Through it all, though, it is the rhythms of her tradition and soul that drive the music forward and keep you attuned to what comes next. For example, while the lyrics and vocals in “Mahalnu” may be the initial element that captures a Jewish listener’s attention, the song itself is rooted in the groove and propulsion of the bass line. Rhythm is the under-appreciated element of so much of Jewish music, but for Iraqis in Pajamas, it is the connective tissue between the traditions Loolwa is starting from and the loud and brash punk sounds she wants, or demands, you to feel.
In Marcus’ book, he quotes music historian and collector Dick Spottswood, “One thing that old blues records teach you, is that even people with very limited skills can play very personal, distinctive, and appealing music that has nothing to do with the extent of their technique. It was their artistry. It was their feeling.”
Loolwa has skills that seem much more limitless rather than limited, but she, too, is driven to create personal and distinctive music that captures you with its artistry and feeling.
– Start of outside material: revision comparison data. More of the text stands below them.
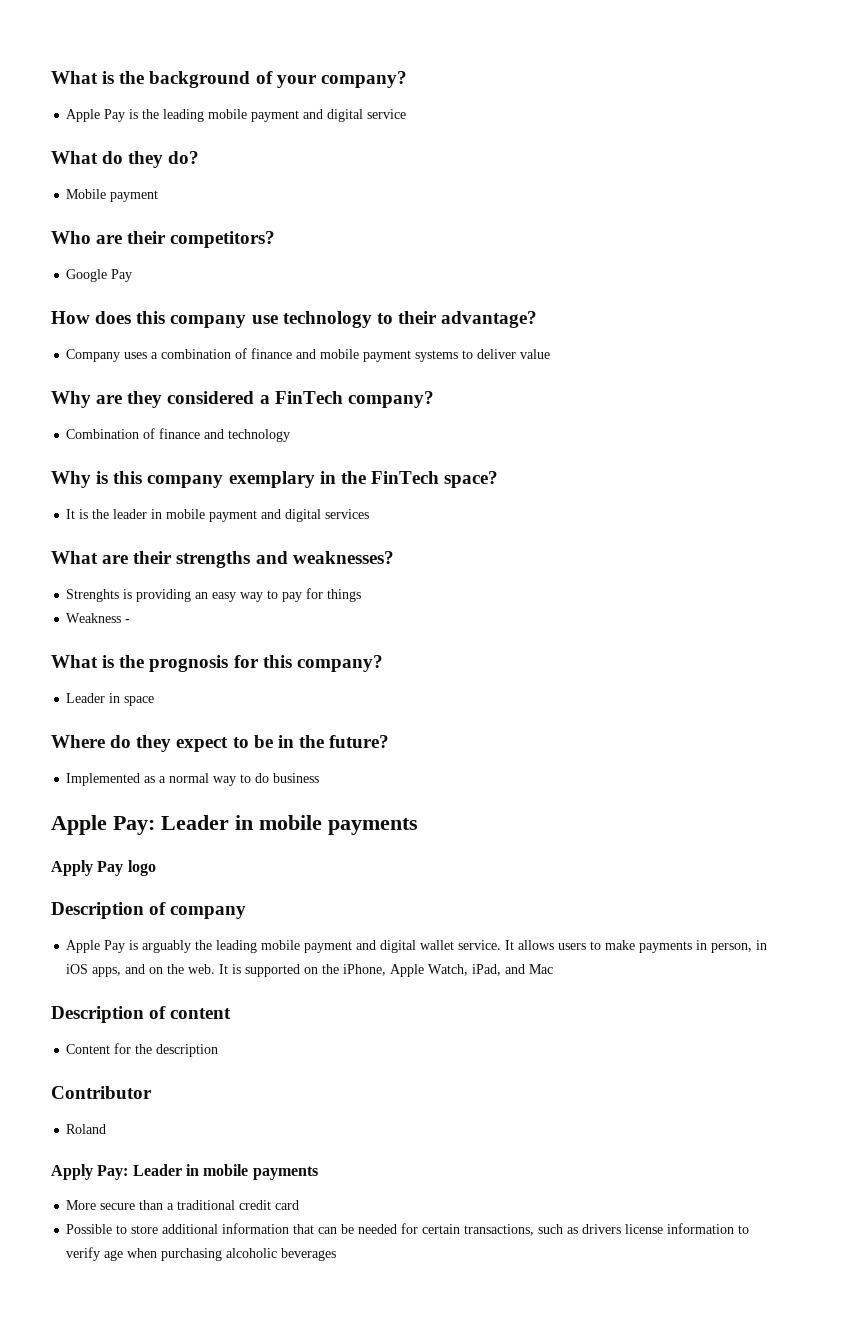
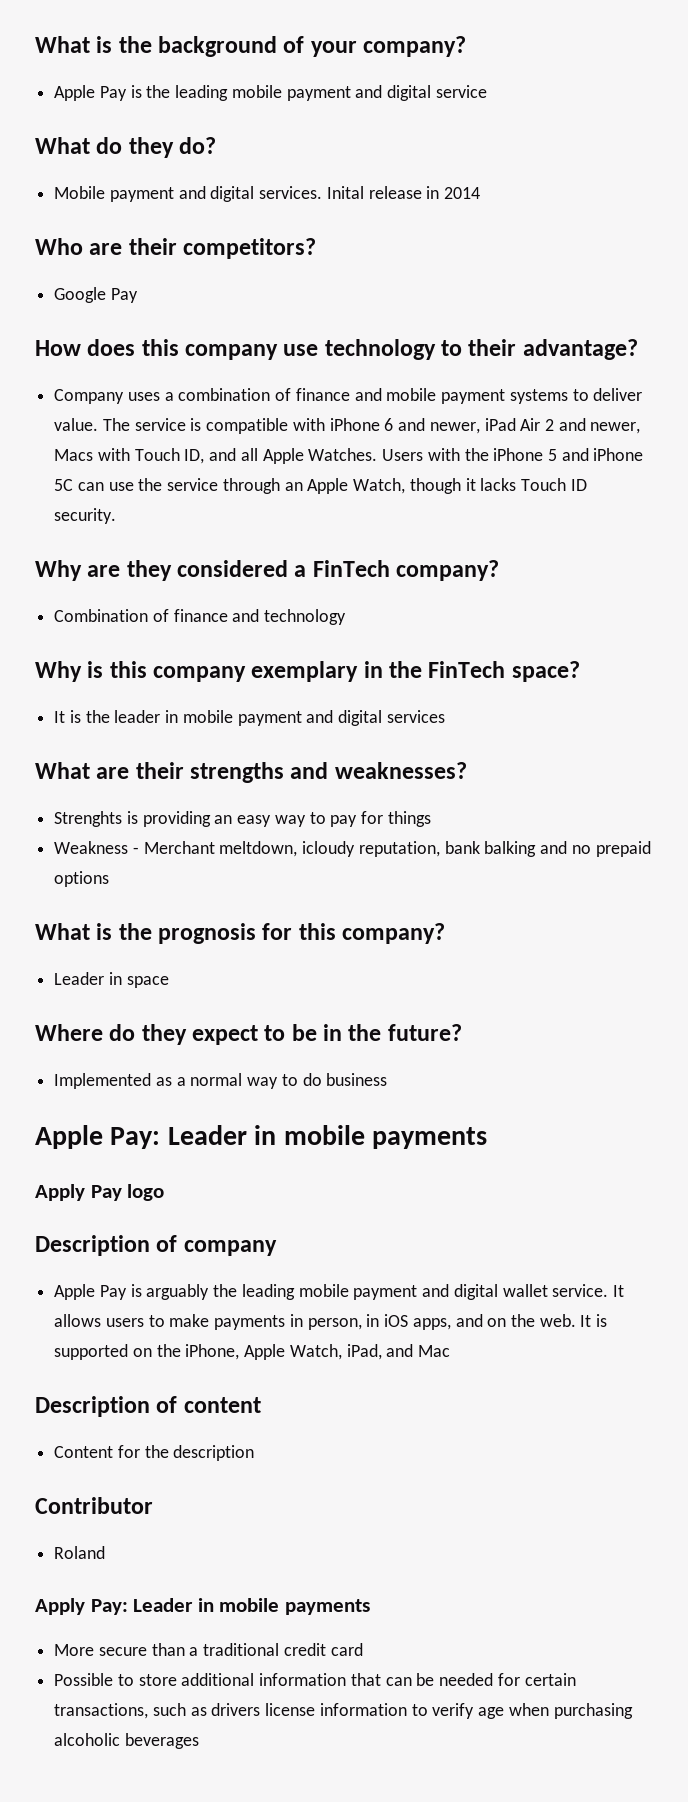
(159, 196) none -> [178,186,481,202] and digital services. Inital release in 2014
[520,349,551,359] value -> [54,418,641,434] [54,448,644,464] [54,478,587,494] [54,508,117,524] value. The service is compatible with iPhone 6 and newer, iPad Air 2 and newer, Macs with Touch ID, and all Apple Watches. Users with the iPhone 5 and iPhone 5C can use the service through an Apple Watch, though it lacks Touch ID security.
(131, 621) none -> [143,841,651,857] [54,871,110,887] Merchant meltdown, icloudy reputation, bank balking and no prepaid options

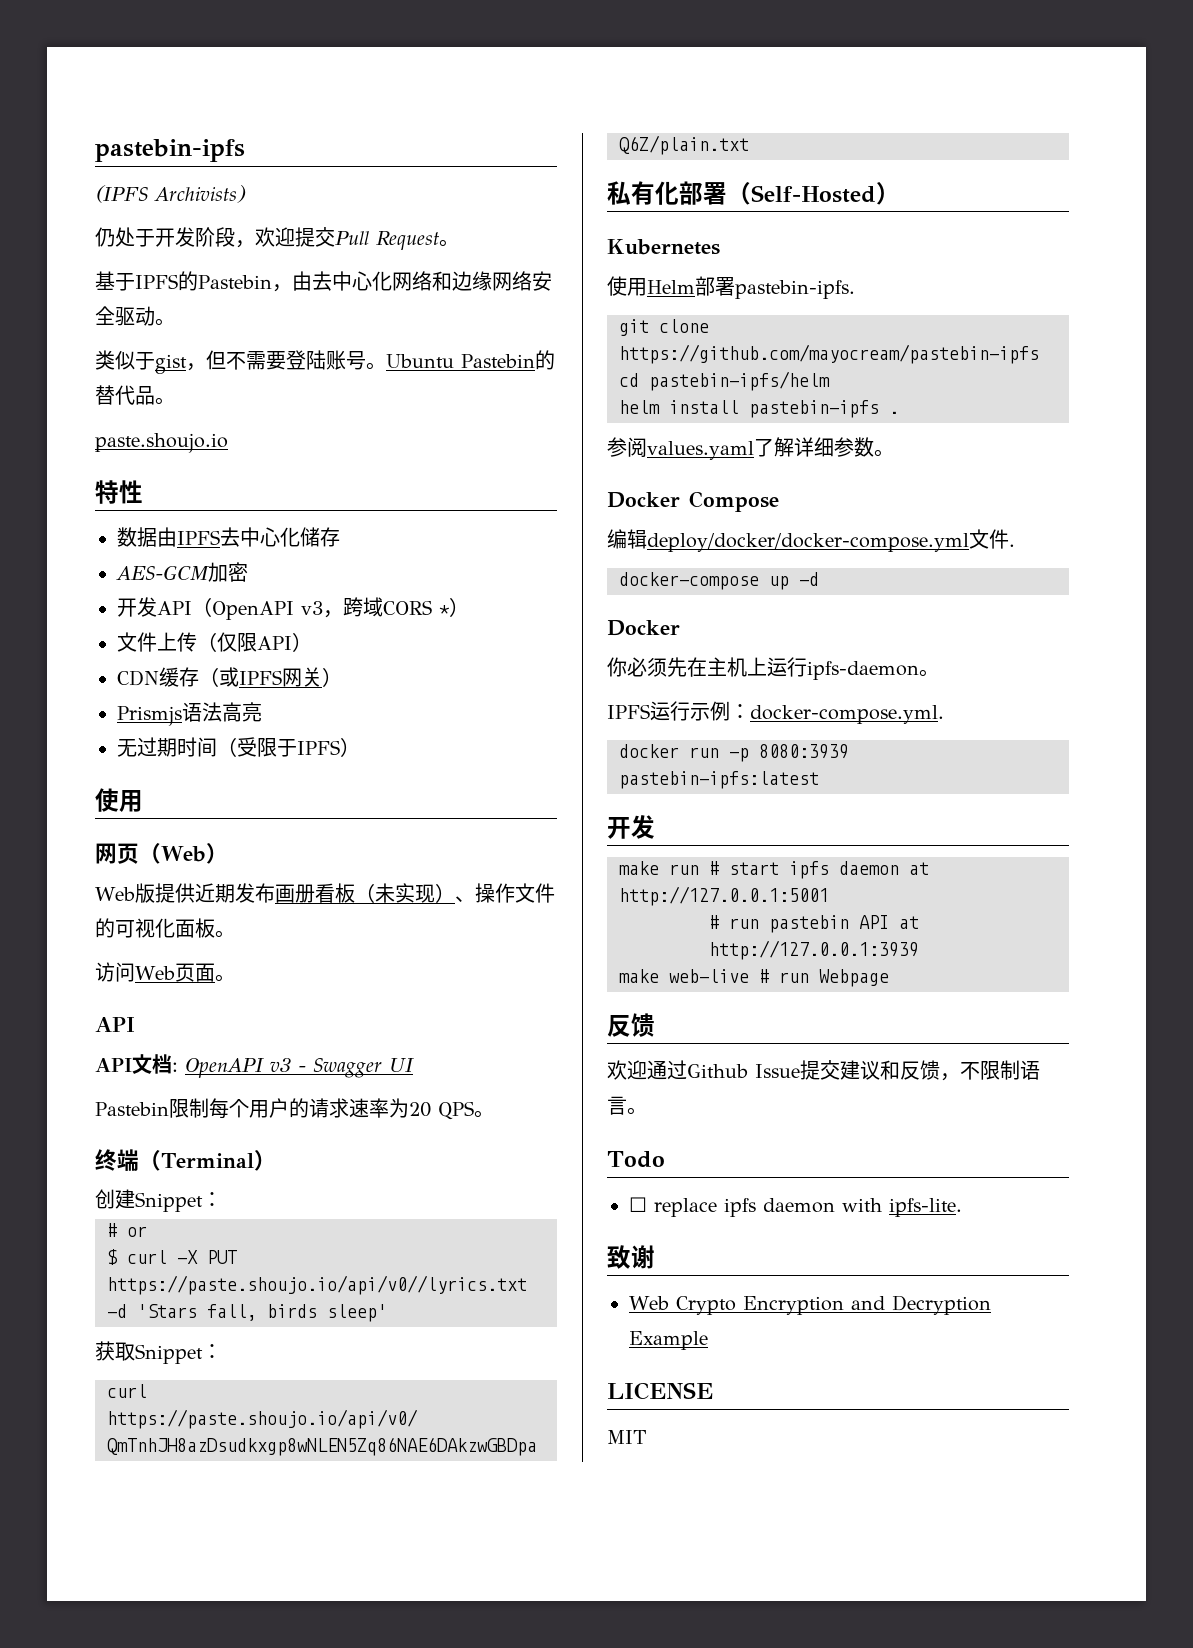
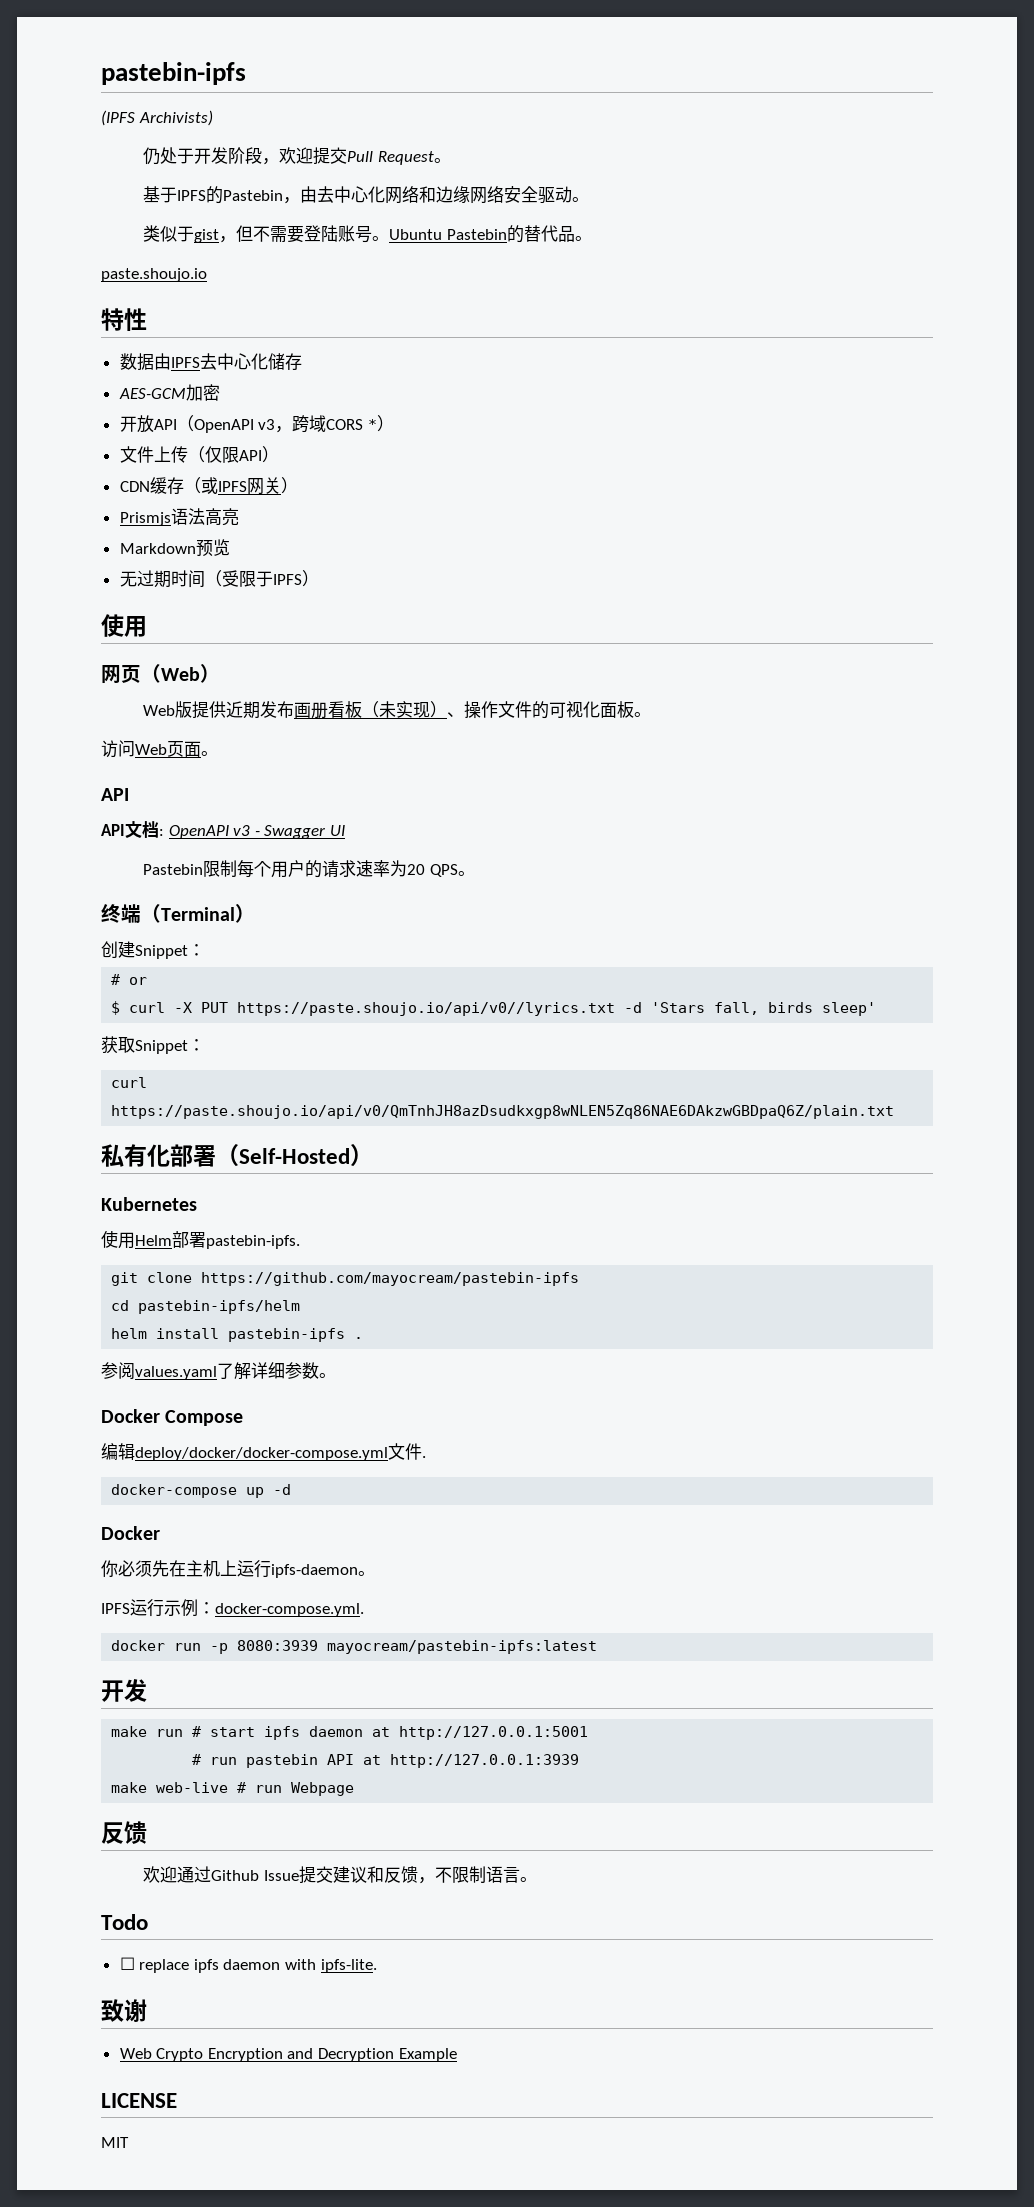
[137,597,157,617] 发 -> [136,415,154,433] 放
(262, 712) none -> [119,539,230,557] // Markdown预览
[619,771,819,789] pastebin-ipfs:latest -> [327,1640,598,1654] mayocream/pastebin-ipfs:latest

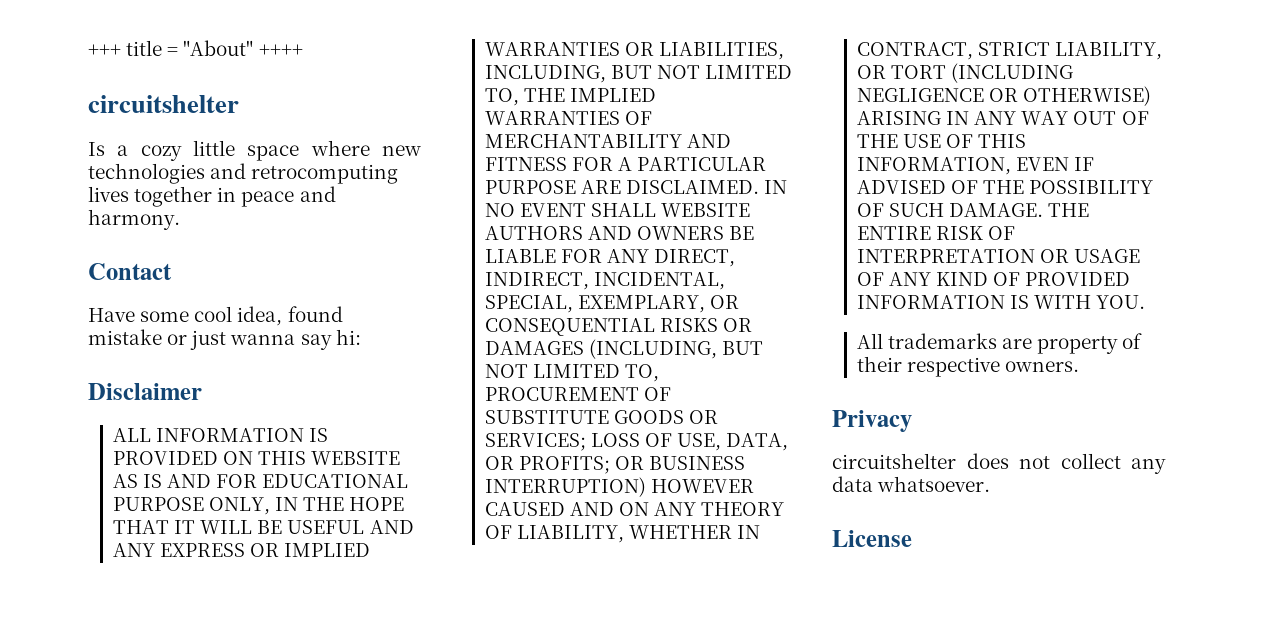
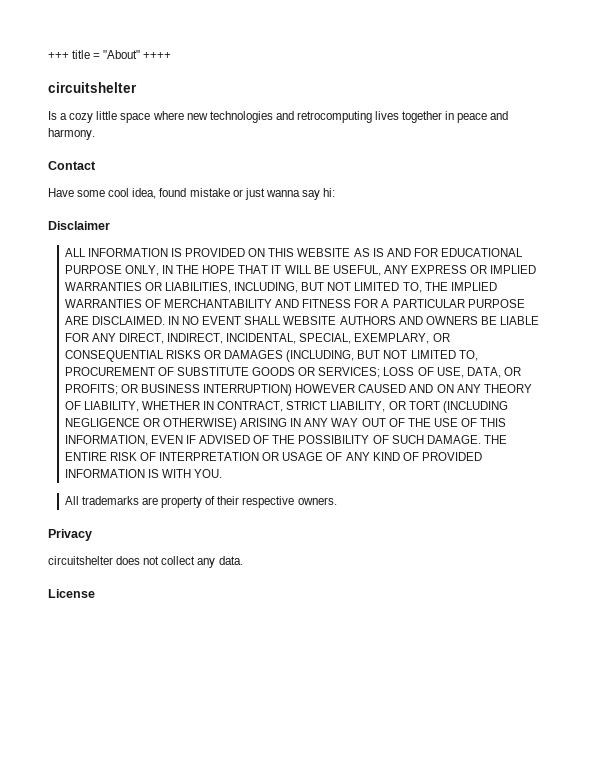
[287,520,414,534] USEFUL AND -> [332,265,381,276] USEFUL,
[832,476,991,492] data whatsoever. -> [218,556,243,565] data.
Even if there are the occasional moments that don’t quite work (and, really, what in punk ever works all the time?), she and her band are developing another dialect of the new language of rock and roll, one that is distinctly Jewish but most clearly her own and that draws you back for repeated listens.
If you are looking for a new direction in your spiritual or musical journey, especially if there is a feeling of healing anger underneath it, it may be time to wake up and connect with Iraqis in Pajamas.